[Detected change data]
= = =

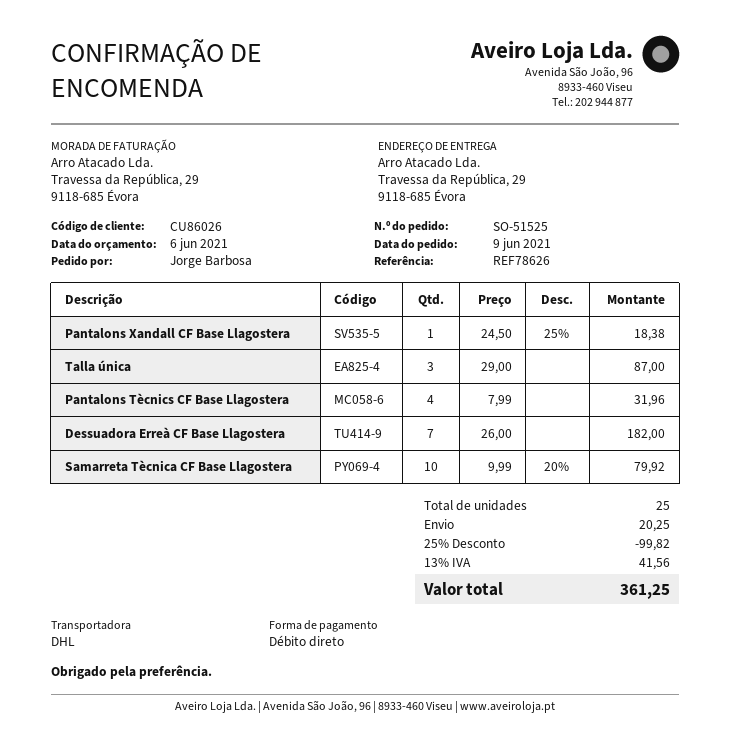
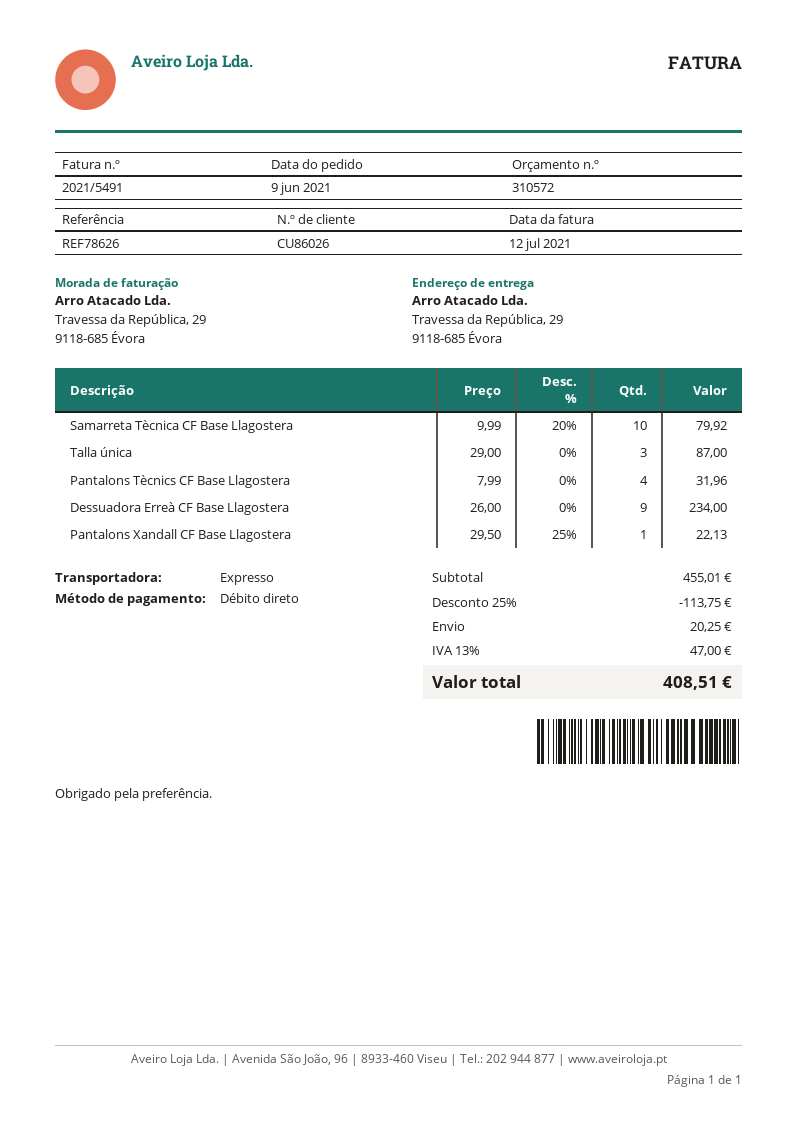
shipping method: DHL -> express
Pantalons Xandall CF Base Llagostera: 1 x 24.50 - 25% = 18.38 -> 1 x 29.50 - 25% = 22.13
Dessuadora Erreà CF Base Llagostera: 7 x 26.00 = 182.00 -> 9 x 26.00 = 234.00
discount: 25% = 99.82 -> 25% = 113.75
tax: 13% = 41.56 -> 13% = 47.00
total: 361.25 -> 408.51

= = =

__GOAL OF THE EXERCISE__.
Set down the lines of the records above exactly, apart from the pictures.

__PROBLEM SOLUTION__.
shipping method: DHL -> express
Pantalons Xandall CF Base Llagostera: 1 x 24.50 - 25% = 18.38 -> 1 x 29.50 - 25% = 22.13
Dessuadora Erreà CF Base Llagostera: 7 x 26.00 = 182.00 -> 9 x 26.00 = 234.00
discount: 25% = 99.82 -> 25% = 113.75
tax: 13% = 41.56 -> 13% = 47.00
total: 361.25 -> 408.51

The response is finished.